Il nous aurait fallu sans doute insister davantage sur le rapport entre les fées et les morts, dans le simple but de mieux comprendre cette étrange façon de mémoriser la migrance dans l’errance, par des types de la littérature orale pratiquement inconnus du monde littéraire.

Mais, dans le cadre de ce colloque et dans l’actualité de nos tolérances/intolérances à la migrance,[30] vous aurez peut-être entendu sans difficulté deux ou trois messages de ces récits, même si ce sont fondamentalement des outils mémoriels neutres du point de vue de la morale qu’ils peuvent accueillir. Premièrement, que le prix de l’entraide, c’est le prix d’une entraide à l’aune de l’éternité, le temps de l’errance.

Deuxièmement, qu’il y a un bénéfice certain apporté par l’emploi de l’errant sauvage, lequel produit effectivement une certaine prospérité («ses moutons étaient les plus jolis du village»), sinon une abondance, disons une «suffisance» assurée, comme le font habituellement les fées.

Troisièmement, l’impossibilité pour ces êtres d’un autre monde, qui apportent un type de prospérité, d’être vraiment possédés, car l’appel du Grand Pan vient rompre à coup sûr l’engagement.

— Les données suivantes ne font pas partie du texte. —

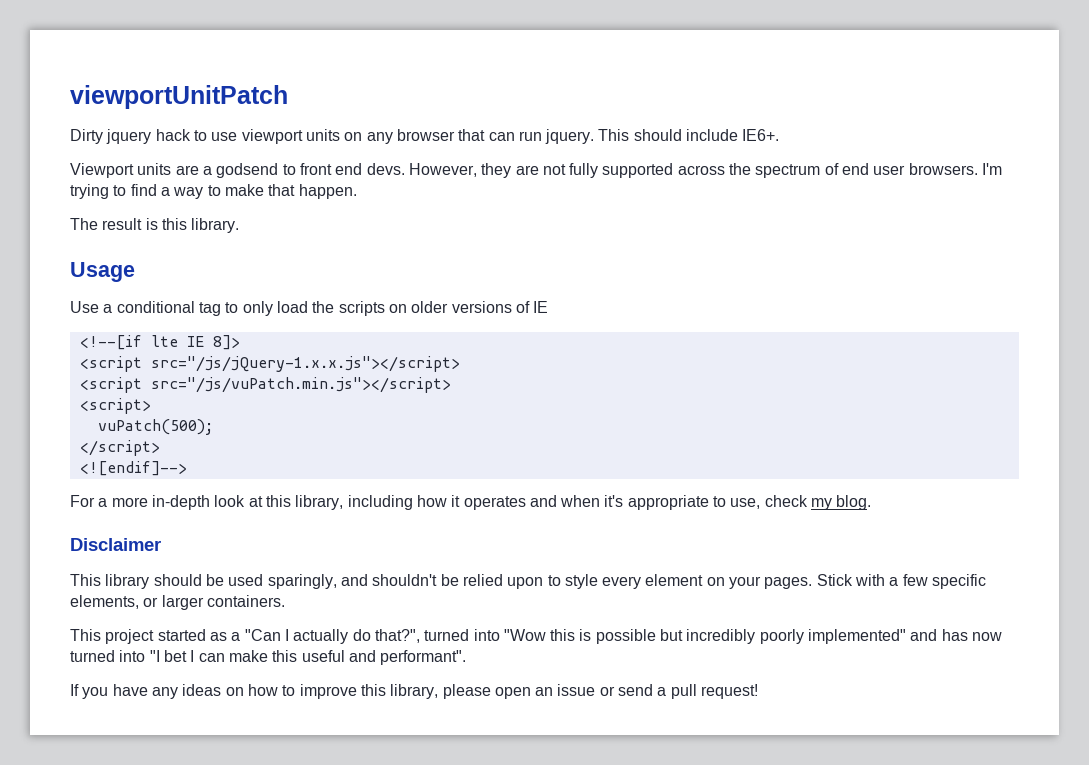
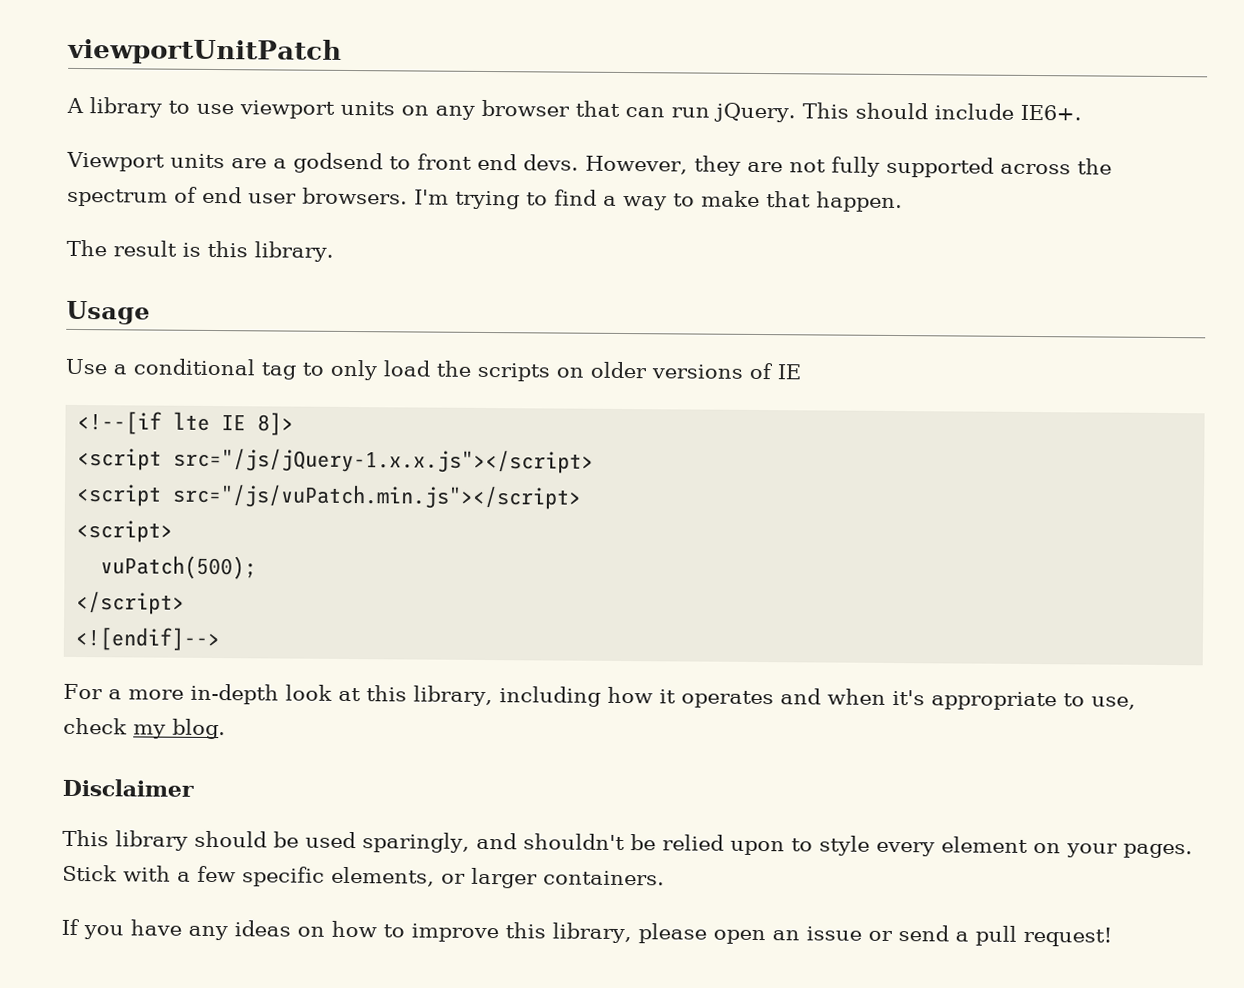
[70,129,191,144] Dirty jquery hack -> [66,97,162,118] A library
[545,129,595,144] jquery. -> [713,102,796,123] jQuery.
[70,629,1003,644] [70,650,467,665] // This project started as a "Can I actually do that?", turned into "Wow this is possible but incredibly poorly implemented" and has now turned into "I bet I can make this useful and performant". -> (665, 878) none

Comme les stigmatisations classiques de l’étranger, ces récits s’héritent: des sauvages, au Roi Hérode ou au Juif Errant, en passant par les Morts, les Vaudois, et enfin les Italiens. Mais on leur comparera la pauvreté des stigmatisations rappelées par les historiens - du type Italiens puis Maghrébins prompts à sortir le couteau, stéréotypes encore activés dans les «vogues».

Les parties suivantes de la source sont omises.